Scan the lines below and report each one containing "sans" by copying it.
RECORDS FOR THE EXERCISE START
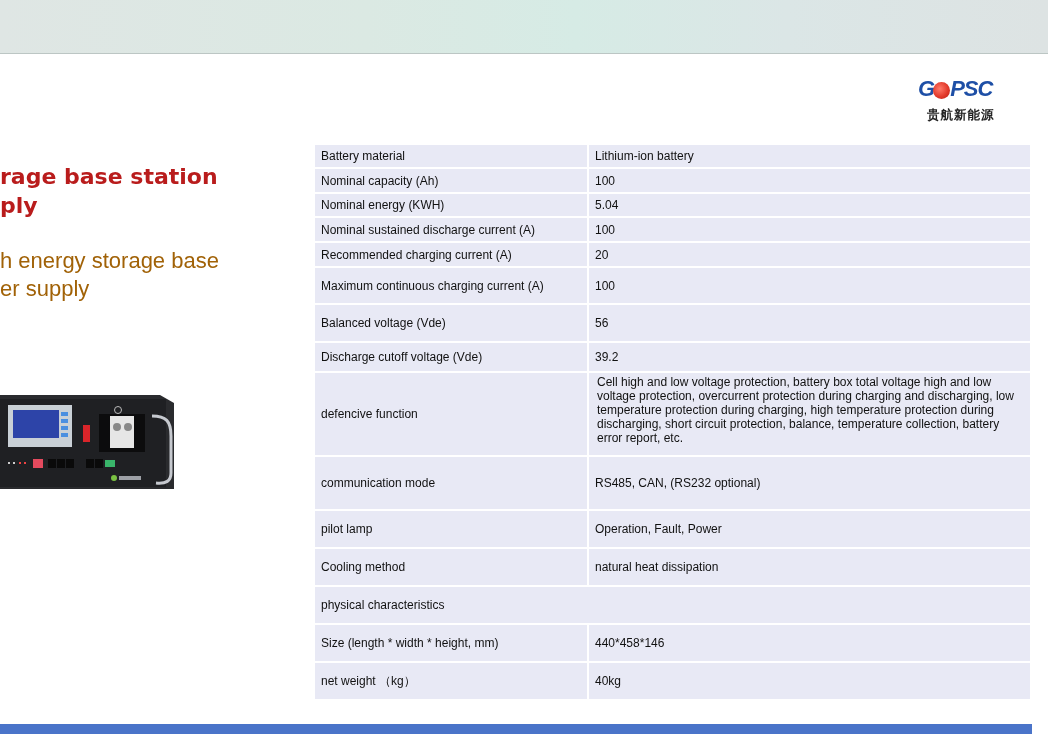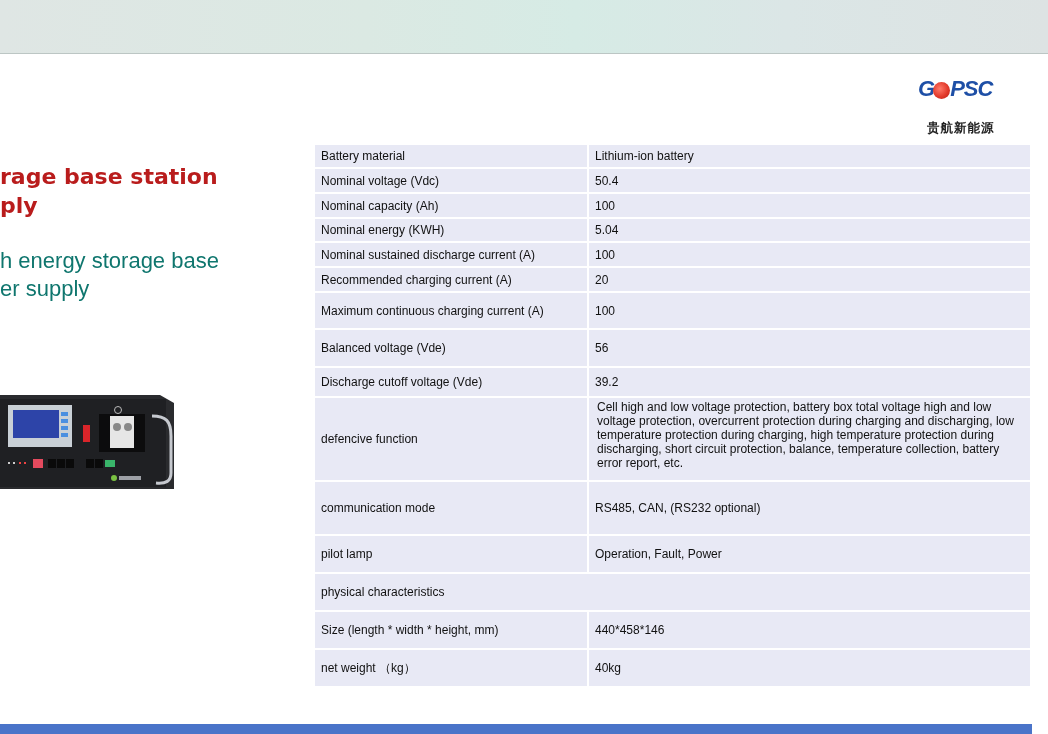--- a/index.html
+++ b/index.html
@@ -16,7 +16,7 @@
   .logo-mark { display: flex; align-items: center; height: 26px; }
   .logo-letter { font-family: "Liberation Sans", sans-serif; font-weight: bold; font-style: italic; font-size: 22px; color: #1e4fa6; letter-spacing: -1px; line-height: 26px; }
   .logo-o { display: inline-block; width: 17px; height: 17px; border-radius: 50%; background: radial-gradient(circle at 40% 40%, #ff7a6a 0%, #e23a2b 55%, #b71c12 100%); margin: 0 0 0 -1px; position: relative; top: 1px; }
-  .logo-cn { font-family: "DejaVu Sans", sans-serif; font-weight: bold; font-size: 12.5px; color: #222; letter-spacing: 1px; margin-left: 9px; margin-top: 18px; }
+  .logo-cn { font-family: "DejaVu Sans", sans-serif; font-weight: bold; font-size: 12.5px; color: #222; letter-spacing: 1px; margin-left: 9px; margin-top: 5px; }
 
   .title {
     position: absolute; left: 0; top: 162px; width: 300px;

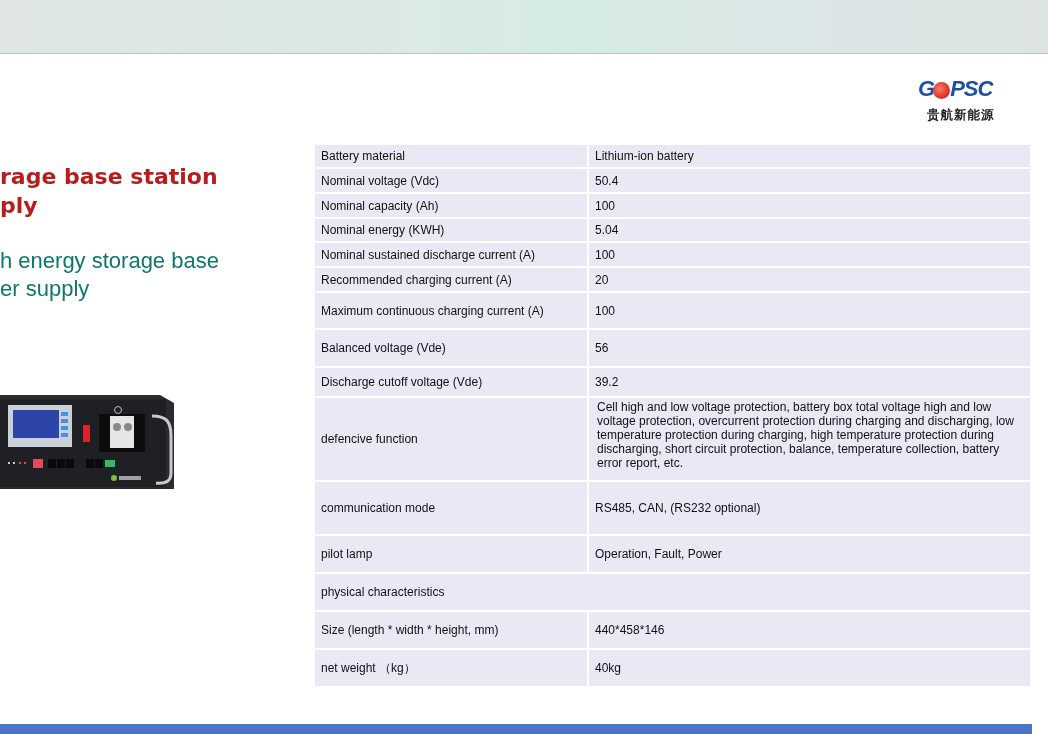--- a/index.html
+++ b/index.html
@@ -117,10 +117,6 @@
       <td>Lithium-ion battery</td>
     </tr>
     <tr style="height:25px">
-      <td class="label">Nominal voltage (Vdc)</td>
-      <td>50.4</td>
-    </tr>
-    <tr style="height:25px">
       <td class="label">Nominal capacity (Ah)</td>
       <td>100</td>
     </tr>

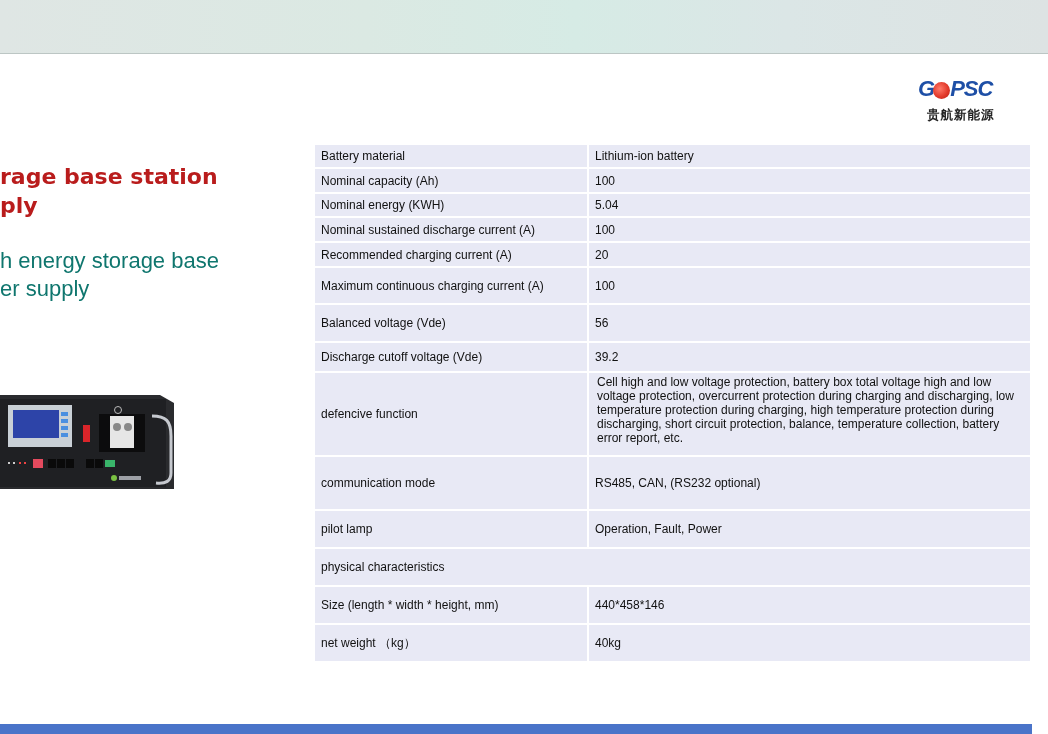--- a/index.html
+++ b/index.html
@@ -24,7 +24,7 @@
   }
   .subtitle {
     position: absolute; left: 0; top: 247px; width: 300px;
-    font-family: "Liberation Sans", sans-serif; font-size: 22px; line-height: 28px; color: #0f766e;
+    font-family: "Liberation Sans", sans-serif; font-size: 22px; line-height: 28px; color: #a16207;
   }
 
   .product {

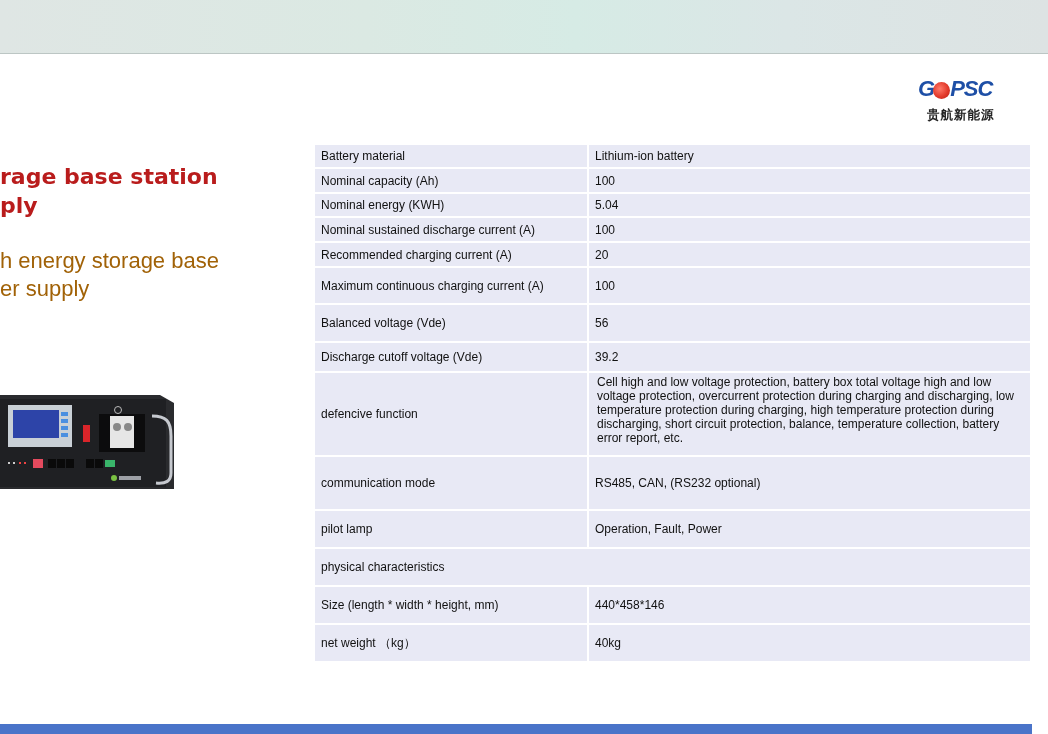--- a/index.html
+++ b/index.html
@@ -159,6 +159,10 @@
       <td>Operation, Fault, Power</td>
     </tr>
     <tr style="height:38px">
+      <td class="label">Cooling method</td>
+      <td>natural heat dissipation</td>
+    </tr>
+    <tr style="height:38px">
       <td colspan="2">physical characteristics</td>
     </tr>
     <tr style="height:38px">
RECORDS FOR THE EXERCISE END
> **FINISHED EXERCISE**
   .logo-letter { font-family: "Liberation Sans", sans-serif; font-weight: bold; font-style: italic; font-size: 22px; color: #1e4fa6; letter-spacing: -1px; line-height: 26px; }
-  .logo-cn { font-family: "DejaVu Sans", sans-serif; font-weight: bold; font-size: 12.5px; color: #222; letter-spacing: 1px; margin-left: 9px; margin-top: 18px; }
+  .logo-cn { font-family: "DejaVu Sans", sans-serif; font-weight: bold; font-size: 12.5px; color: #222; letter-spacing: 1px; margin-left: 9px; margin-top: 5px; }
-    font-family: "Liberation Sans", sans-serif; font-size: 22px; line-height: 28px; color: #0f766e;
+    font-family: "Liberation Sans", sans-serif; font-size: 22px; line-height: 28px; color: #a16207;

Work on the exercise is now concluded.